Talk:Universal Dependencies

Page contents not supported in other languages.
From Wikipedia, the free encyclopedia

Lead rewrite flagged in 2019[edit]

Yes, the lead needs a rewrite, as correctly flagged. I did manage to make one giant step forward by removing the middle sentence of the quoted material (too much, wrong source, wrong tone, wrong place) and placing the same material in the lead text itself, while supplying it with three clarifying citations, none of which are ideal: one to arXiv, two to project home pages. But at least these track efficiently to the specific identities of the referenced projects. Which is more than the lead used to do.— MaxEnt 20:57, 8 May 2020 (UTC)[reply]

I ended up lingering and along the way rewrote the lead enough to remove the rewrite flag, though it now verges on stub territory. Hasty, but probably a good start. — MaxEnt 21:26, 8 May 2020 (UTC)[reply]

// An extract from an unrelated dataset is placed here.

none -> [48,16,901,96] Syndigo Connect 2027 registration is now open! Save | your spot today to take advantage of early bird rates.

Function word nontroversy[edit]

I enjoyed reading the passage presently devoted to this, though I think there's perhaps more emphasis on this controversy than warranted. It's not even really a proper controversy; it's a more a matter of taste and evolution.

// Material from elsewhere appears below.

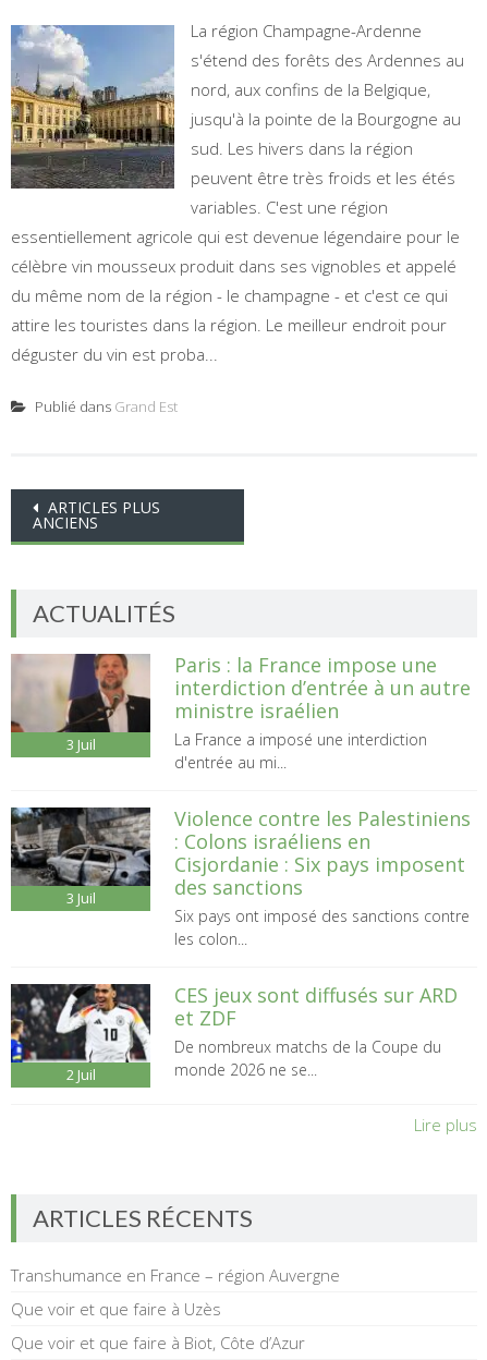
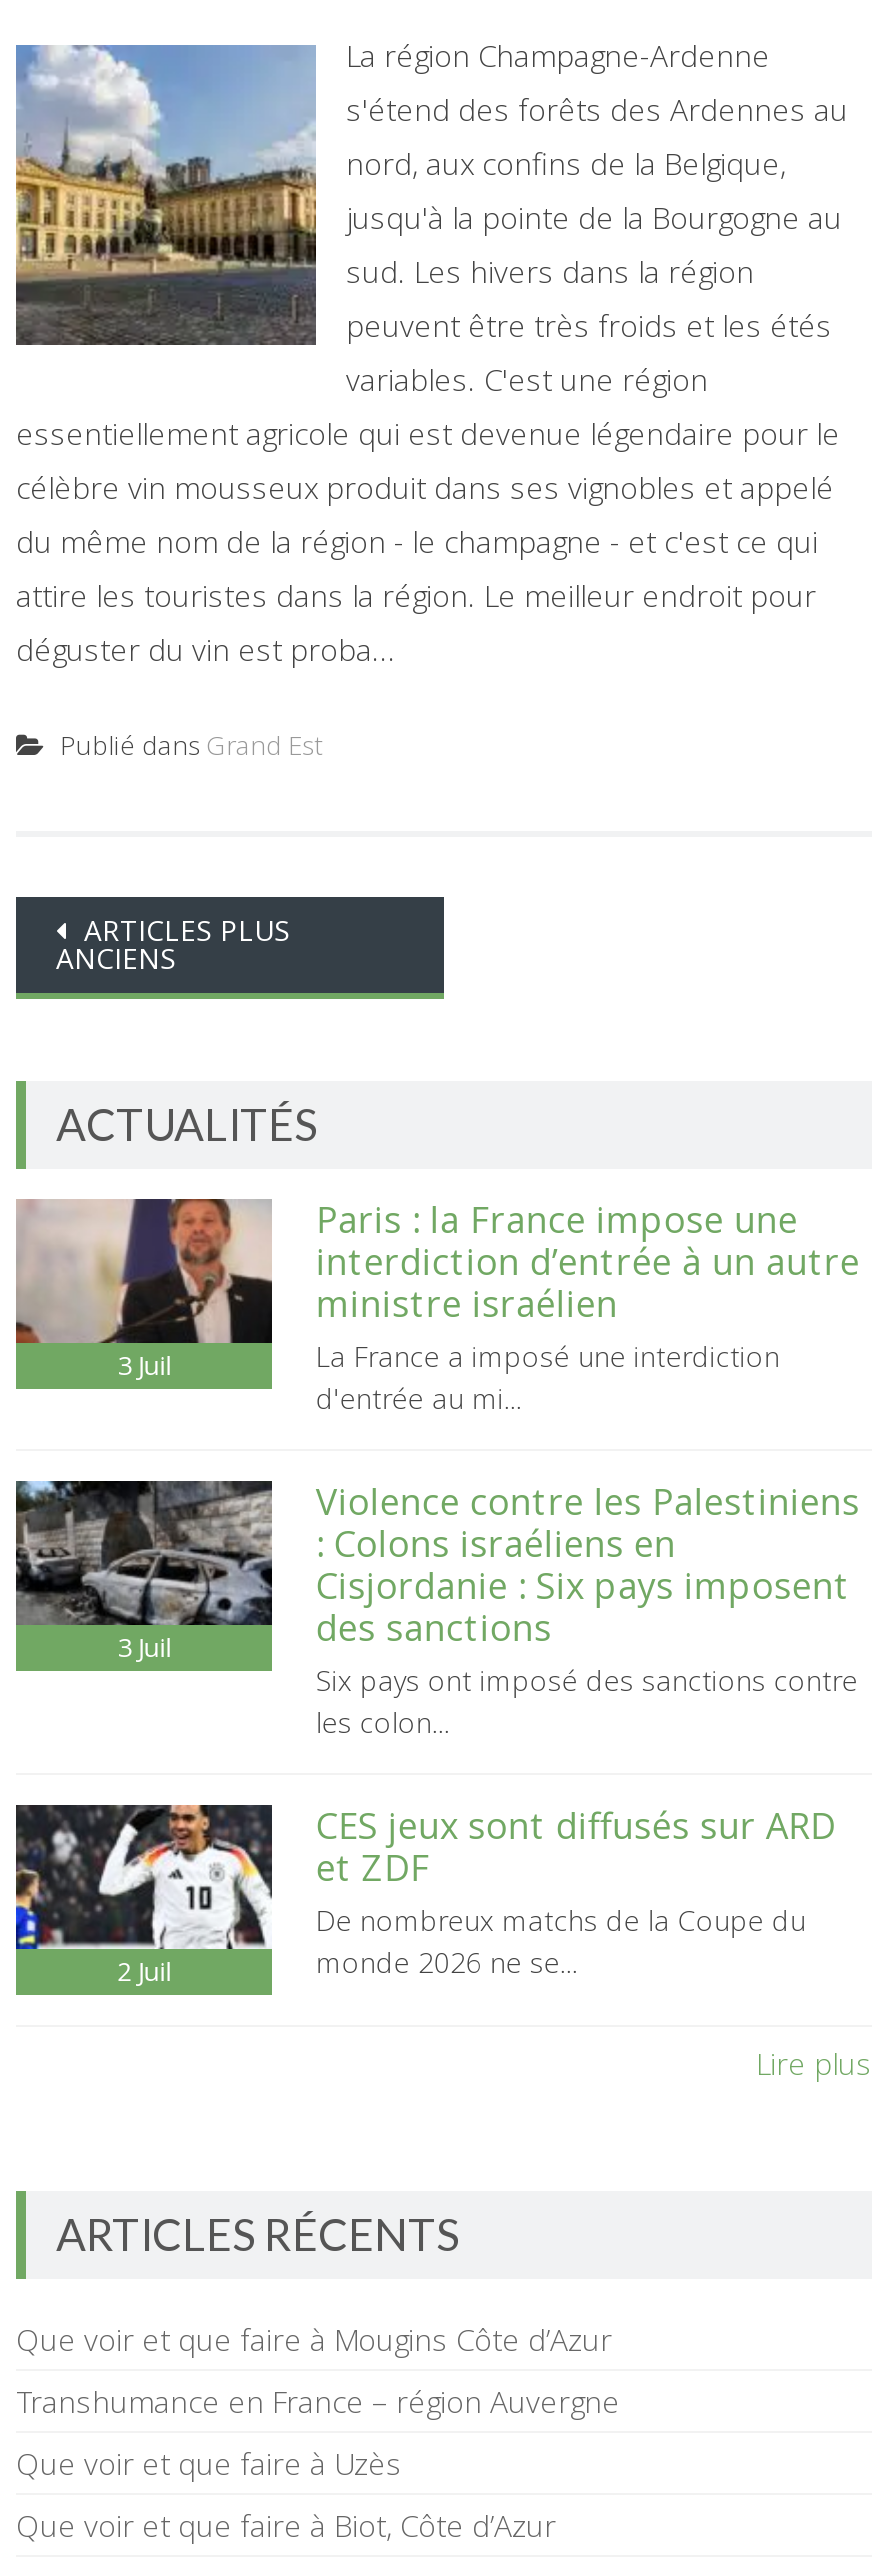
none -> [16,2319,612,2359] Que voir et que faire à Mougins Côte d’Azur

The quote you hear about the transition from old-school MT to the modern, more statistical approach: every time I fire a linguist, my accuracy goes up.

One of the problems here is that the human cortex is known to predict in parallel across all domains simultaneously. No-one told the human brain about the box model: lexicography, morphology, syntax, grammar, semantics.

And while many insights have been gained through formal syntactic analysis, it has always remained a dog's breakfast in the applied setting. The applied people would put up with this if the human brain had ever heard about the box model, but it hasn't. So then you're more in the domain of striving for portability and consistency across languages (and entire language families) and this is largely going to be a statistical beast, where your objective function concerning aggregate consistency is relatively remote from traditional content/function word analysis.

But speaking here from the perspective of a writer: rare is the sentence that can be rescued from having been miscast around a flabby or infelicitous main verb. Some words simply bear more of the weight than others. Call these "content" words if you wish. Absolutely, the applied people downstream are going to want the heavy nodes placed at the top of the annotation tree.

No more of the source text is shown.